Larry’s a musician above anything else. He’s been being buying records since the age of nine, and listening to them long before he was even conscious of it. “Both my parents played piano and bought records, they were playing records when I was lying in the crib”, he tells me. “The first records that I recall hearing were maybe Aretha Franklin, Burt Bacharach... Those kinds of records.”

His musicianship began at the age of fifteen, when he began to learn guitar, before progressing to bass at sixteen and drums a year later.
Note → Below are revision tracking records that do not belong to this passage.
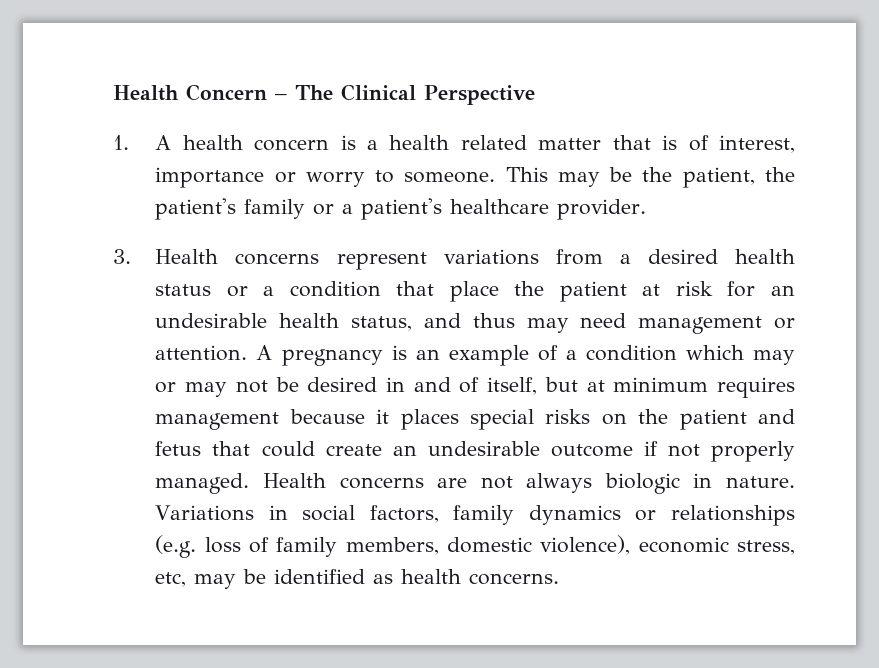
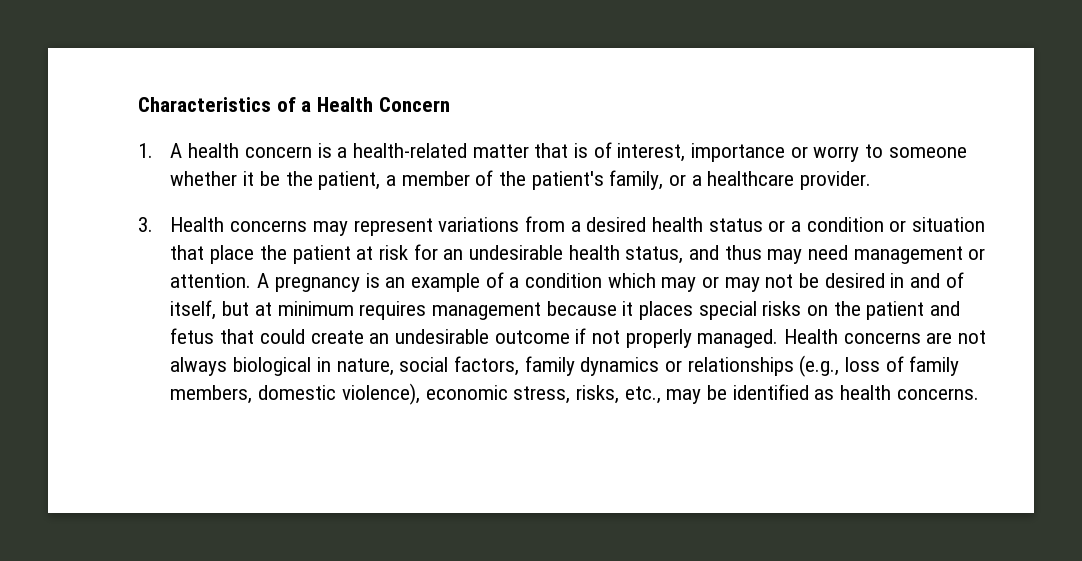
- Health Concern – The Clinical Perspective
+ Characteristics of a Health Concern
- 1. A health concern is a health related matter that is of interest, importance or worry to someone. This may be the patient, the patient's family or a patient's healthcare provider.
+ 1. A health concern is a health-related matter that is of interest, importance or worry to someone whether it be the patient, a member of the patient's family, or a healthcare provider.
- 3. Health concerns represent variations from a desired health status or a condition that place the patient at risk for an undesirable health status, and thus may need management or attention.
+ 3. Health concerns may represent variations from a desired health status or a condition or situation that place the patient at risk for an undesirable health status, and thus may need management or attention.
- Health concerns are not always biologic in nature. Variations in social factors, family dynamics or relationships (e.g. loss of family members, domestic violence), economic stress, etc, may be identified as health concerns.
+ Health concerns are not always biological in nature, social factors, family dynamics or relationships (e.g., loss of family members, domestic violence), economic stress, risks, etc., may be identified as health concerns.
He famously left the band he was in at the time because of a feeling of creative stifling. “I don’t think it’s all the customary for drummer to have creative ideas”, he explained in a 2005 RBMA lecture. “They just play the beat, so I left the last band I was in and bought a synthesiser and a drum machine.”

After learning of an emerging form of music at Chicago’s iconic Warehouse, Larry sent two of his earliest tracks in for a test drive. “It was all pretty much immediate because the first tracks I did were 'Mystery Love' and 'Washing Machine' and people still love both of those tracks right now”, he says. “I delivered it to Ron Hardy and Frankie Knuckles and they started playing it pretty much right away.”

It’s not very often that you see a producer create two classics with his first two productions, but Larry did, although he would no doubt play down the classic remark, such is his refreshingly open minded approach with an emphasis on listening to a piece of music without a prematurely formed opinion based on what others have had to say about it.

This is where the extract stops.